Revision tracking records:
++++
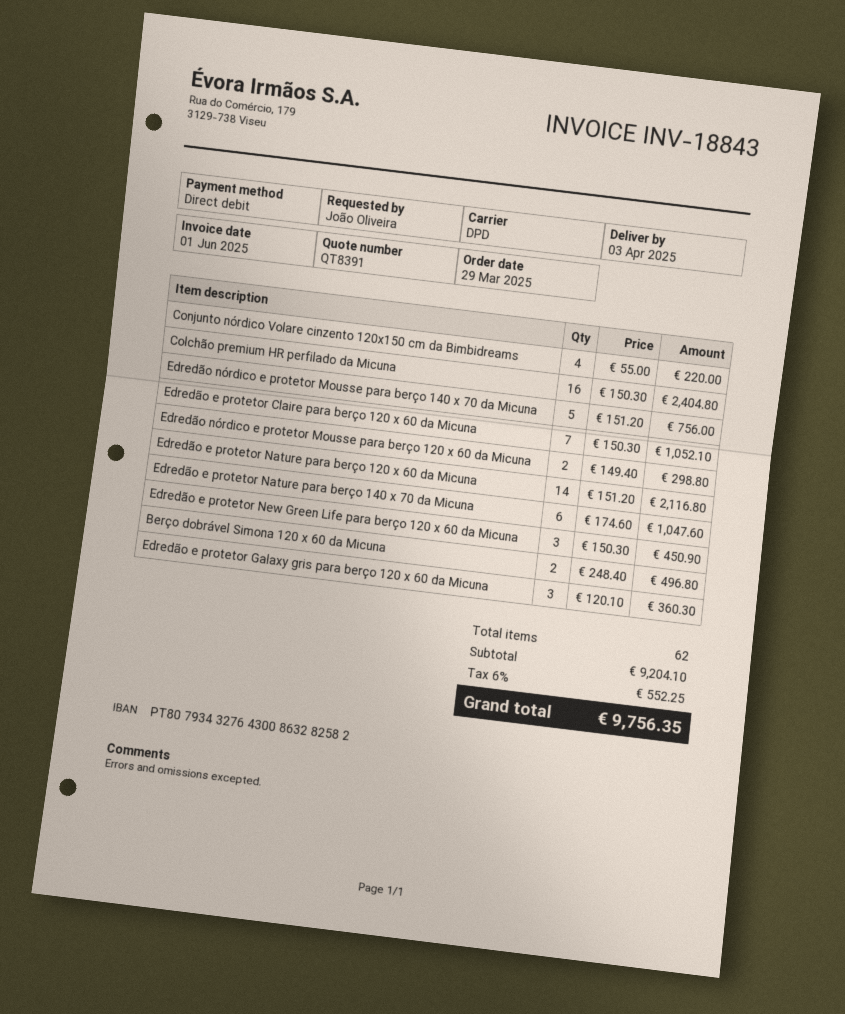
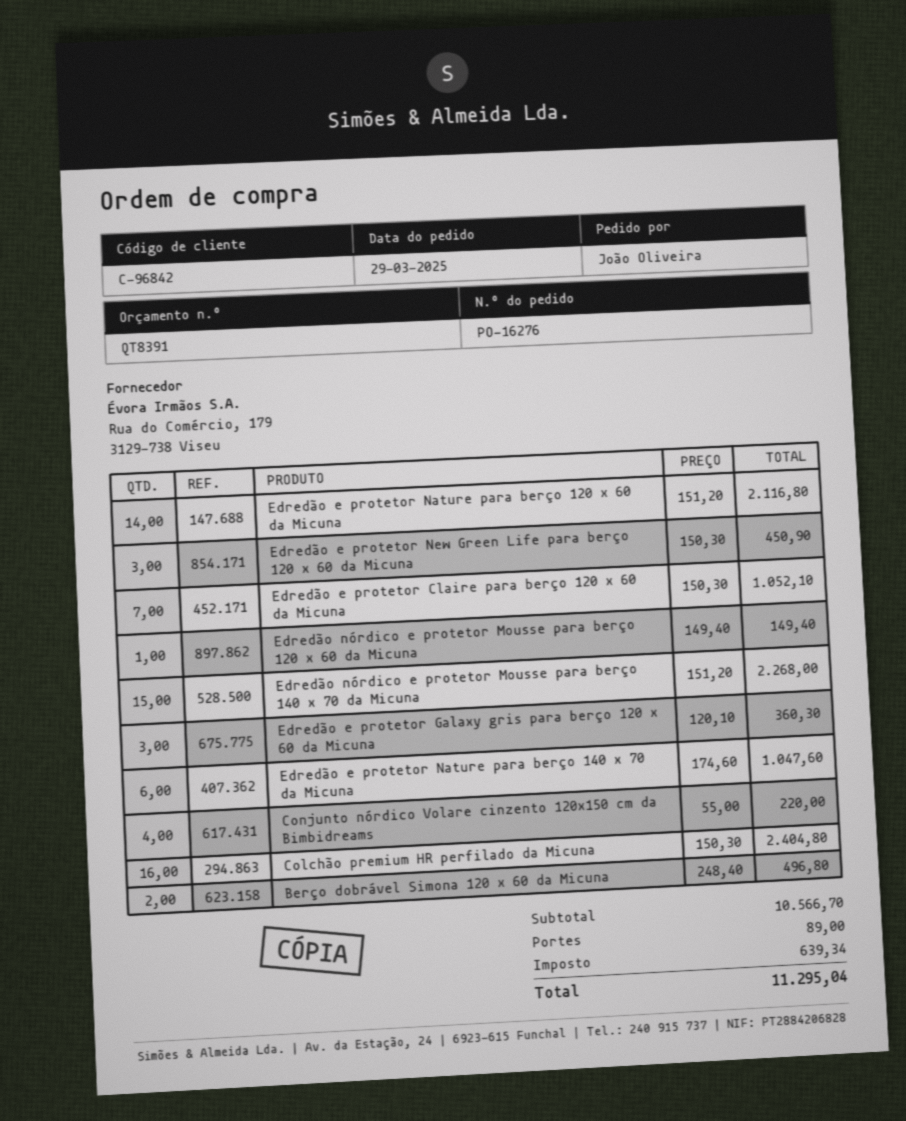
Edredão nórdico e protetor Mousse para berço 140 x 70 da Micuna: 5 x 151.20 = 756.00 -> 15 x 151.20 = 2268.00
Edredão nórdico e protetor Mousse para berço 120 x 60 da Micuna: 2 x 149.40 = 298.80 -> 1 x 149.40 = 149.40
subtotal: 9204.10 -> 10566.70
shipping: none -> 89.00
tax: 552.25 -> 639.34
total: 9756.35 -> 11295.04

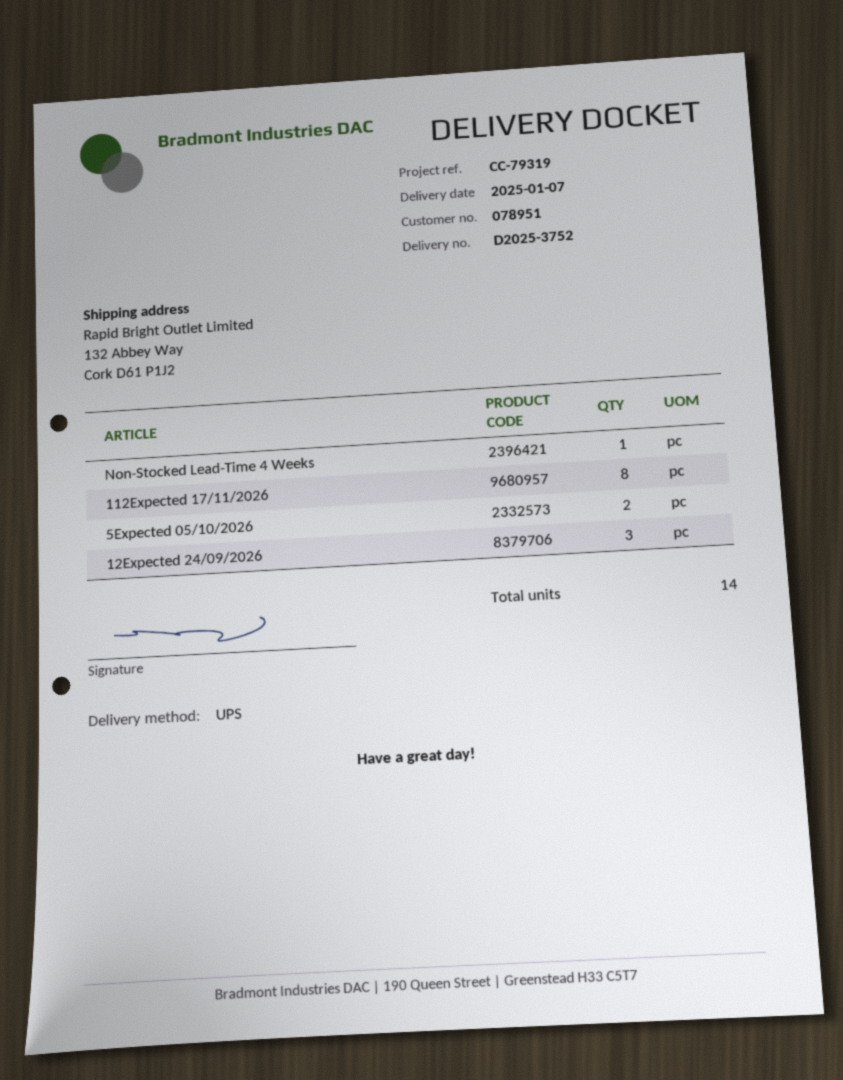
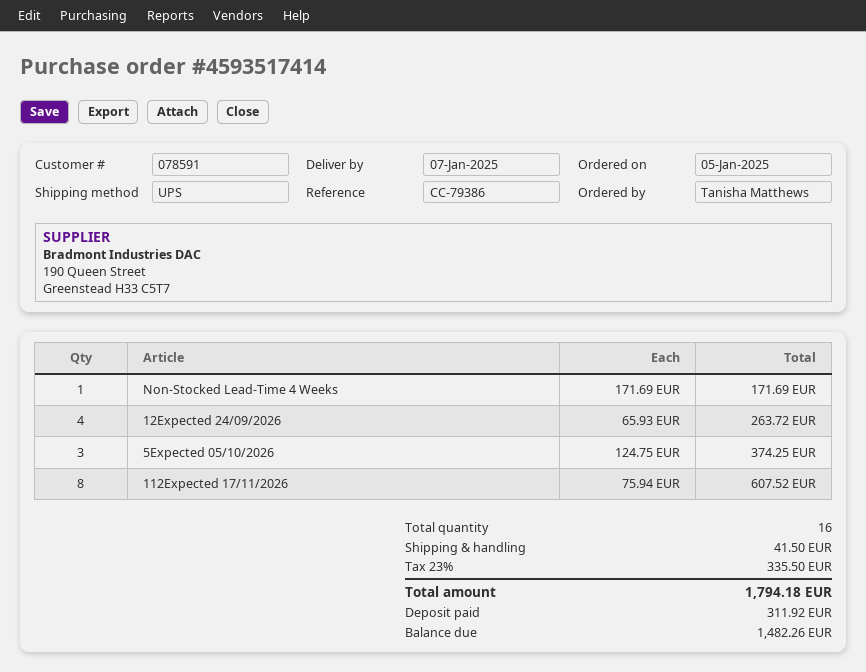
customer number: 078951 -> 078591
reference: CC-79319 -> CC-79386
5Expected 05/10/2026: 2 -> 3
12Expected 24/09/2026: 3 -> 4
total quantity: 14 -> 16

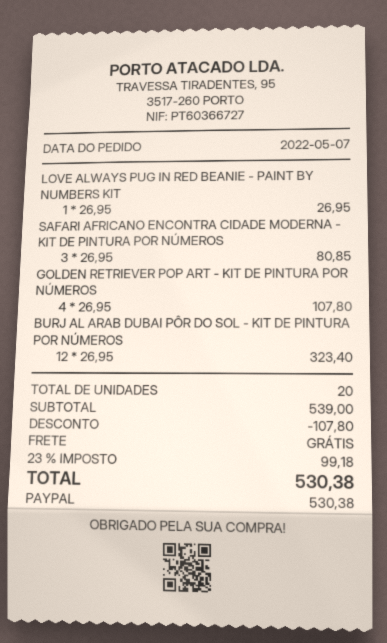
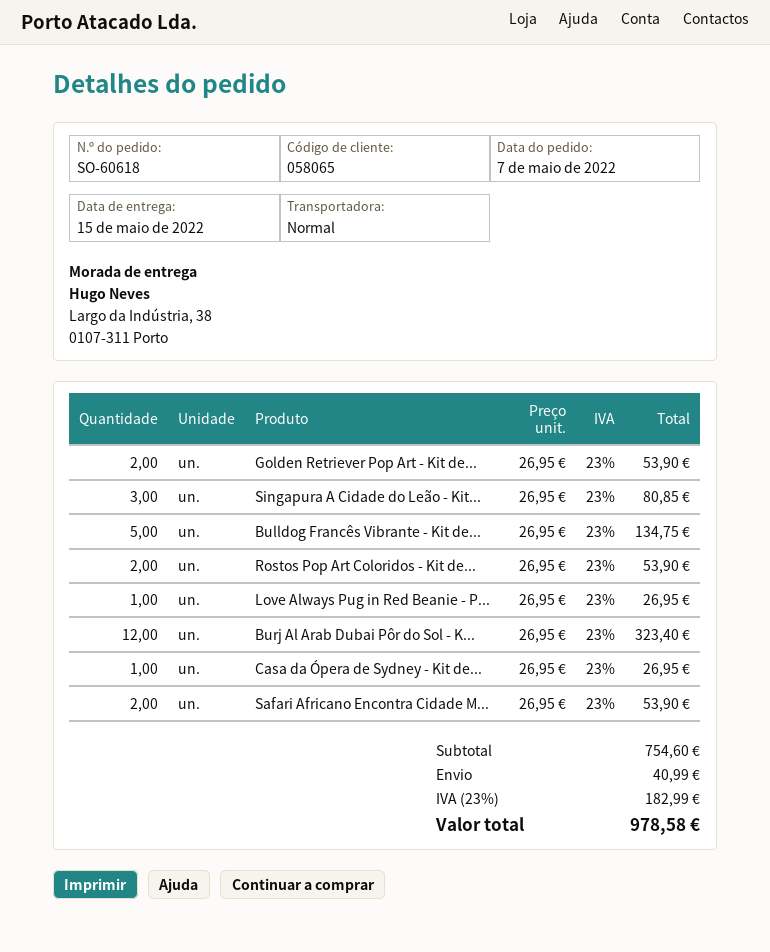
SAFARI AFRICANO ENCONTRA CIDADE MODERNA - KIT DE PINTURA POR NÚMEROS: 3 x 26.95 = 80.85 -> 2 x 26.95 = 53.90
GOLDEN RETRIEVER POP ART - KIT DE PINTURA POR NÚMEROS: 4 x 26.95 = 107.80 -> 2 x 26.95 = 53.90
Singapura A Cidade do Leão - Kit...: none -> 3 x 26.95 = 80.85
Bulldog Francês Vibrante - Kit de...: none -> 5 x 26.95 = 134.75
Rostos Pop Art Coloridos - Kit de...: none -> 2 x 26.95 = 53.90
Casa da Ópera de Sydney - Kit de...: none -> 1 x 26.95 = 26.95
subtotal: 539.00 -> 754.60
discount: 107.80 -> none
shipping: 0.00 -> 40.99
tax: 23% = 99.18 -> 23% = 182.99
total: 530.38 -> 978.58

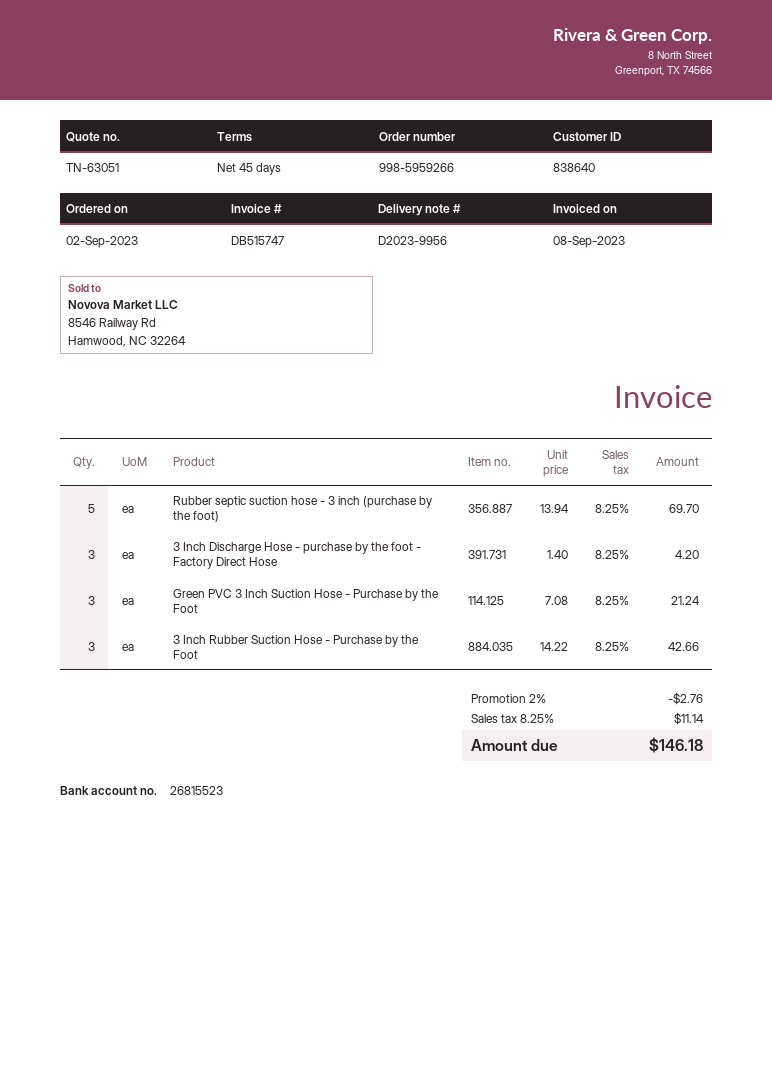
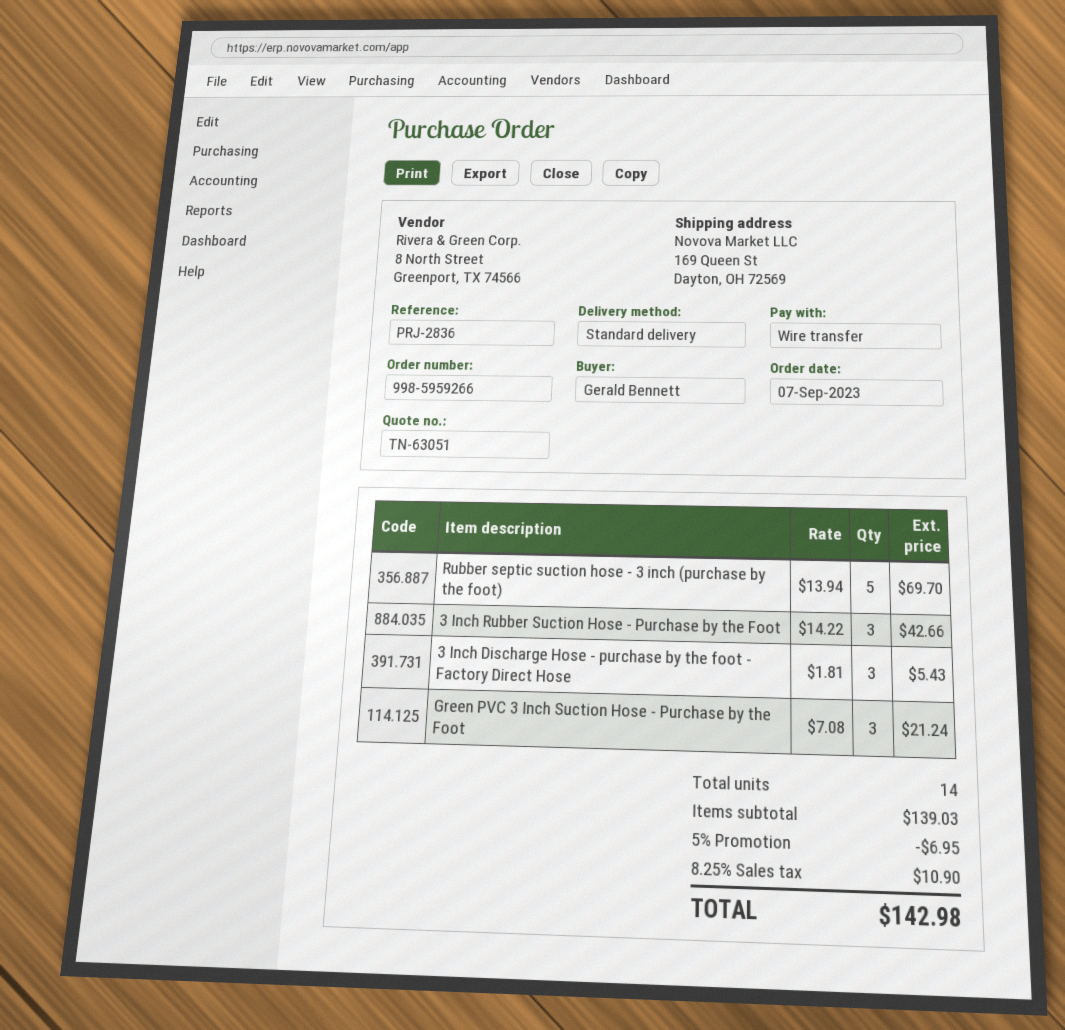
order date: 2023-09-02 -> 2023-09-07
3 Inch Discharge Hose - purchase by the foot - Factory Direct Hose: 3 x 1.40 = 4.20 -> 3 x 1.81 = 5.43
discount: 2% = 2.76 -> 5% = 6.95
tax: 8.25% = 11.14 -> 8.25% = 10.90
total: 146.18 -> 142.98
++++
• **WHAT THE EXERCISE ASKS**
Leaving every picture behind, retype the entries above exactly, from the first line through the line with "subtotal: 539.00 -> 754.60", and stop there.

• **WRITTEN REPLY**
Edredão nórdico e protetor Mousse para berço 140 x 70 da Micuna: 5 x 151.20 = 756.00 -> 15 x 151.20 = 2268.00
Edredão nórdico e protetor Mousse para berço 120 x 60 da Micuna: 2 x 149.40 = 298.80 -> 1 x 149.40 = 149.40
subtotal: 9204.10 -> 10566.70
shipping: none -> 89.00
tax: 552.25 -> 639.34
total: 9756.35 -> 11295.04

customer number: 078951 -> 078591
reference: CC-79319 -> CC-79386
5Expected 05/10/2026: 2 -> 3
12Expected 24/09/2026: 3 -> 4
total quantity: 14 -> 16

SAFARI AFRICANO ENCONTRA CIDADE MODERNA - KIT DE PINTURA POR NÚMEROS: 3 x 26.95 = 80.85 -> 2 x 26.95 = 53.90
GOLDEN RETRIEVER POP ART - KIT DE PINTURA POR NÚMEROS: 4 x 26.95 = 107.80 -> 2 x 26.95 = 53.90
Singapura A Cidade do Leão - Kit...: none -> 3 x 26.95 = 80.85
Bulldog Francês Vibrante - Kit de...: none -> 5 x 26.95 = 134.75
Rostos Pop Art Coloridos - Kit de...: none -> 2 x 26.95 = 53.90
Casa da Ópera de Sydney - Kit de...: none -> 1 x 26.95 = 26.95
subtotal: 539.00 -> 754.60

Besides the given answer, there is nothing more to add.